DESCRIPTION OF THE PLATE.

She is not here represented in her ecclesiastical costume as an abbess, but in the secular dress which she wore at the time when a lingering symptom of vanity may, perhaps, be visible. Her hair is parted, and confined by a fillet, like the Scotch snood. Her gown is of the simplest form, slightly gathered round the throat, in the fashion that the Italian painters, in after-times, represented the Virgin, and from that circumstance the mode has been called à la Vierge by modistes of the present day; the sleeves are straight, and buttoned at the wrists with six gold studs. The gown is not fashioned to the figure, but the fullness is confined by a ceinture of cream-coloured leather, with a gold buckle; one end hangs below the knee, and is guarded with gold. The skirt of the gown flows on the ground. The bag suspended from the girdle of Eloïse is exactly the form of the reticules that the Parisian correspondent of the " Lady's Magazine” has announced as fashionable in 1833. It was called, in 1150, escarcelle, and aumonière, as it was worn by the great for the purpose of giving alms. The effigy of Queen Berangaria, the wife of Richard Coeur de Lion, has one on the tomb at Fontevraud. In this costume of Eloïse we have the exact appearance of the citizen class in the twelfth century. There was little difference in the masculine and feminine habiliments in common life. The flowing gown was an Asiatic fashion, brought by the crusaders from the Greeks of Constantinople; it was

worn alike by men and women. The surcoat, emblazoned with armorial bearings, was the peculiar privilege of female royalty and nobility. The tabard, likewise emblazoned, was the dress of knights and earls. Eloïse is here in a girlish dress. Had she been depicted as a married or consecrated female, her hair would have been concealed.
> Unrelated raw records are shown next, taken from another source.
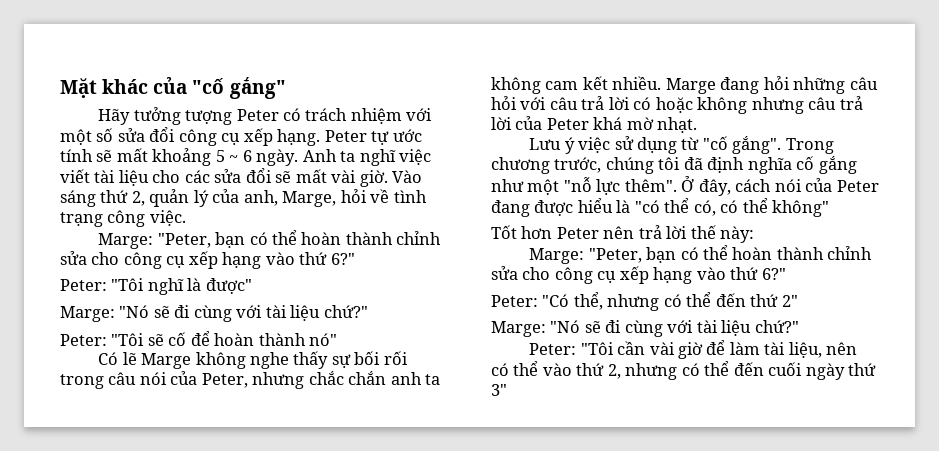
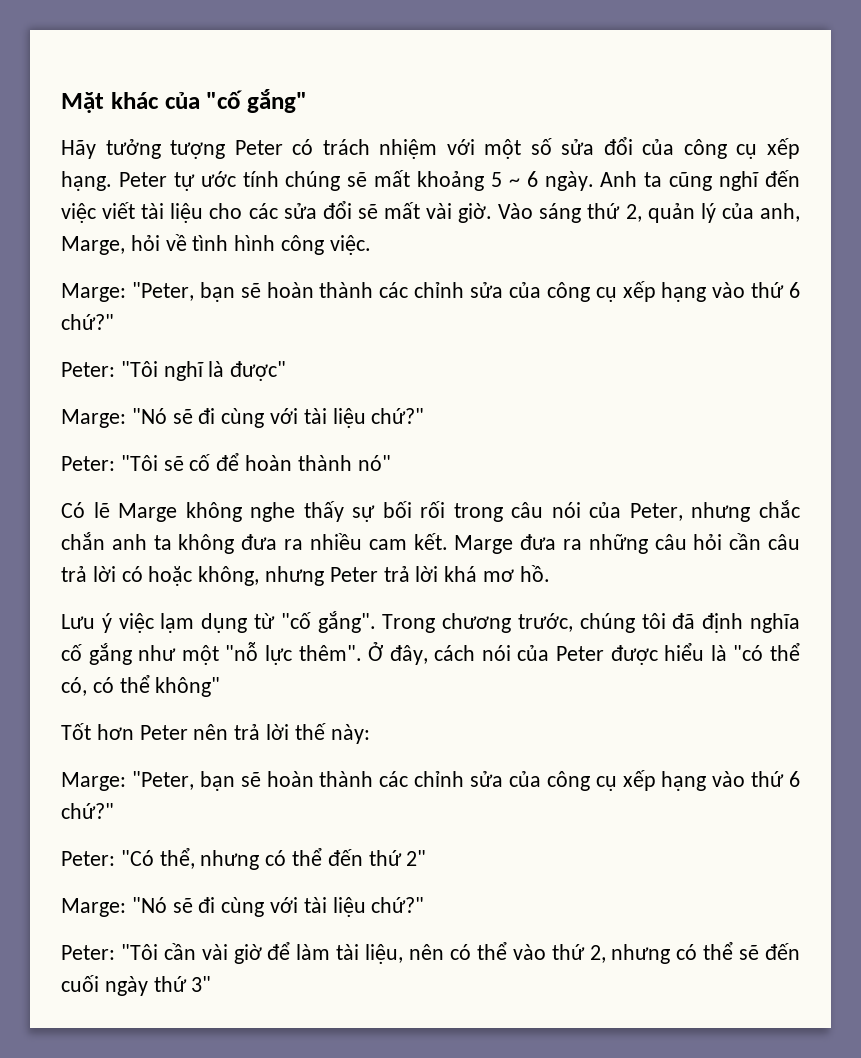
- Hãy tưởng tượng Peter có trách nhiệm với một số sửa đổi công cụ xếp hạng.
+ Hãy tưởng tượng Peter có trách nhiệm với một số sửa đổi của công cụ xếp hạng.
- Peter tự ước tính sẽ mất khoảng 5 ~ 6 ngày.
+ Peter tự ước tính chúng sẽ mất khoảng 5 ~ 6 ngày.
- Anh ta nghĩ việc viết tài liệu cho các sửa đổi sẽ mất vài giờ.
+ Anh ta cũng nghĩ đến việc viết tài liệu cho các sửa đổi sẽ mất vài giờ.
- Vào sáng thứ 2, quản lý của anh, Marge, hỏi về tình trạng công việc.
- Marge: "Peter, bạn có thể hoàn thành chỉnh sửa cho công cụ xếp hạng vào thứ 6?"
+ Vào sáng thứ 2, quản lý của anh, Marge, hỏi về tình hình công việc.
+ Marge: "Peter, bạn sẽ hoàn thành các chỉnh sửa của công cụ xếp hạng vào thứ 6 chứ?"
- Có lẽ Marge không nghe thấy sự bối rối trong câu nói của Peter, nhưng chắc chắn anh ta không cam kết nhiều. Marge đang hỏi những câu hỏi với câu trả lời có hoặc không nhưng câu trả lời của Peter khá mờ nhạt.
+ Có lẽ Marge không nghe thấy sự bối rối trong câu nói của Peter, nhưng chắc chắn anh ta không đưa ra nhiều cam kết. Marge đưa ra những câu hỏi cần câu trả lời có hoặc không, nhưng Peter trả lời khá mơ hồ.
- Lưu ý việc sử dụng từ "cố gắng".
+ Lưu ý việc lạm dụng từ "cố gắng".
- Ở đây, cách nói của Peter đang được hiểu là "có thể có, có thể không"
+ Ở đây, cách nói của Peter được hiểu là "có thể có, có thể không"
  Tốt hơn Peter nên trả lời thế này:
- Marge: "Peter, bạn có thể hoàn thành chỉnh sửa cho công cụ xếp hạng vào thứ 6?"
+ Marge: "Peter, bạn sẽ hoàn thành các chỉnh sửa của công cụ xếp hạng vào thứ 6 chứ?"
- Peter: "Tôi cần vài giờ để làm tài liệu, nên có thể vào thứ 2, nhưng có thể đến cuối ngày thứ 3"
+ Peter: "Tôi cần vài giờ để làm tài liệu, nên có thể vào thứ 2, nhưng có thể sẽ đến cuối ngày thứ 3"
Virgins alone wore their hair flowing, or if luxuriant, snooded, for convenience.

Eloise was tall in stature, slender, and of a noble mien. Early misfortunes drove her to religious seclusion, and she died, aged 63 years, Abbess of the Paraclete. Abelard died on the 21st April, 1142. They brought his corpse to the Paraclete, that it might rest under the care of Eloise. She survived him until the 17th May in the year 1163, and was buried by his side. To shew how notable and far-famed a history is that of these two unfortunate but celebrated personages, on the day of Pentecost, divine service is performed in the Greek tongue (in the Greek church), in commemoration of the founder of the Paraclete.

At the revolution of 1789, the remains of Abelard and Eloïse were exhumed by the municipal corps of Nogent-sur-Seine, and the abbey of the Paraclete was sold. Their monuments and bodies were transferred to the cemetery of Pere la Chaise, and now repose side by side, in full-length figures, under a beauteous canopy, partly of wood, partly of stone, supported by 12 pillars. The present portrait was taken from the effigy of Eloïse, assisted by an engraving affixed to a learned memoir of M. L'Evêque, in the "Memoires de l'Academie des Inscriptions et Belles Lettres," the subject of which is the bas reliefs of the time of Eloïse. The portrait has likewise been compared with the remains of the corpse. Its authenticity is therefore undoubted.